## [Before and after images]
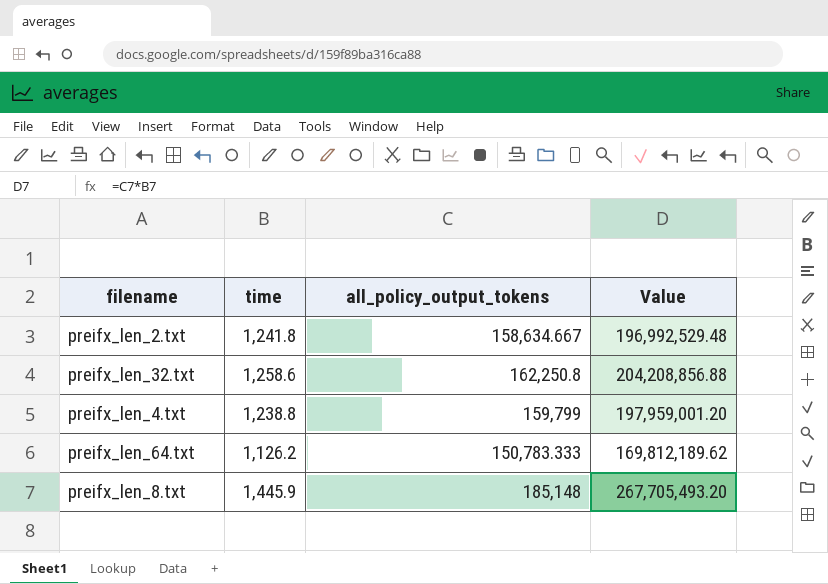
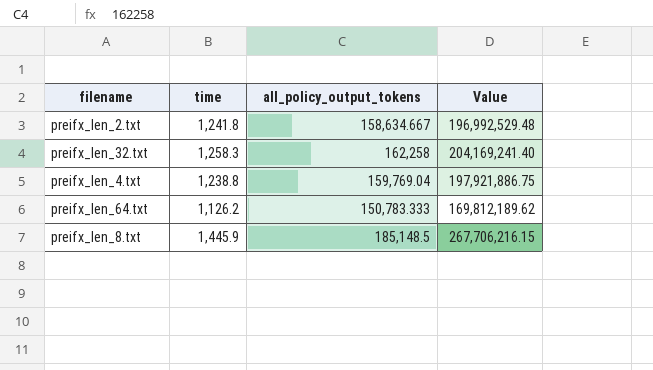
preifx_len_32.txt | time: 1,258.6 -> 1,258.3
preifx_len_32.txt | all_policy_output_tokens: 162,250.8 -> 162,258
preifx_len_32.txt | Value: 204,208,856.88 -> 204,169,241.40
preifx_len_4.txt | all_policy_output_tokens: 159,799 -> 159,769.04
preifx_len_4.txt | Value: 197,959,001.20 -> 197,921,886.75
preifx_len_8.txt | all_policy_output_tokens: 185,148 -> 185,148.5
preifx_len_8.txt | Value: 267,705,493.20 -> 267,706,216.15

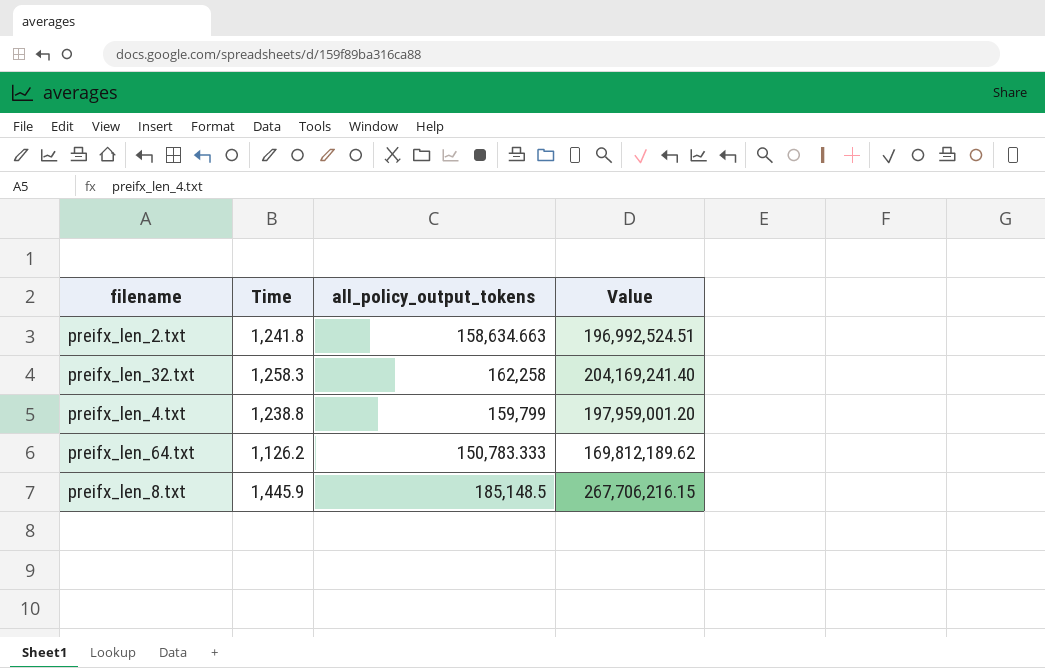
column name: time -> Time
preifx_len_2.txt | all_policy_output_tokens: 158,634.667 -> 158,634.663
preifx_len_2.txt | Value: 196,992,529.48 -> 196,992,524.51
preifx_len_4.txt | all_policy_output_tokens: 159,769.04 -> 159,799
preifx_len_4.txt | Value: 197,921,886.75 -> 197,959,001.20

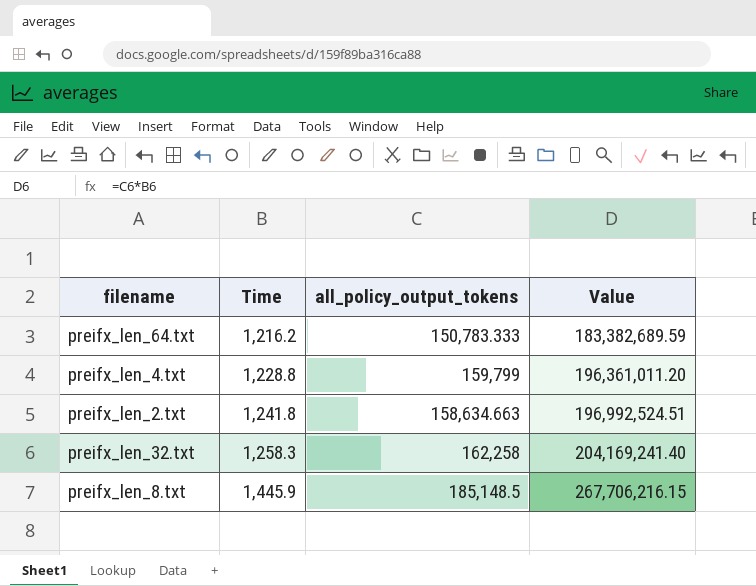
row order: none -> Time ascending
preifx_len_64.txt | Time: 1,126.2 -> 1,216.2
preifx_len_64.txt | Value: 169,812,189.62 -> 183,382,689.59
preifx_len_4.txt | Time: 1,238.8 -> 1,228.8
preifx_len_4.txt | Value: 197,959,001.20 -> 196,361,011.20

## [THE TASK]
Starting from the line that contains "preifx_len_64.txt | Time: 1,126.2 -> 1,216.2", transcribe each line to the end of the records above. Please add nothing.

## [ANSWER BOX]
preifx_len_64.txt | Time: 1,126.2 -> 1,216.2
preifx_len_64.txt | Value: 169,812,189.62 -> 183,382,689.59
preifx_len_4.txt | Time: 1,238.8 -> 1,228.8
preifx_len_4.txt | Value: 197,959,001.20 -> 196,361,011.20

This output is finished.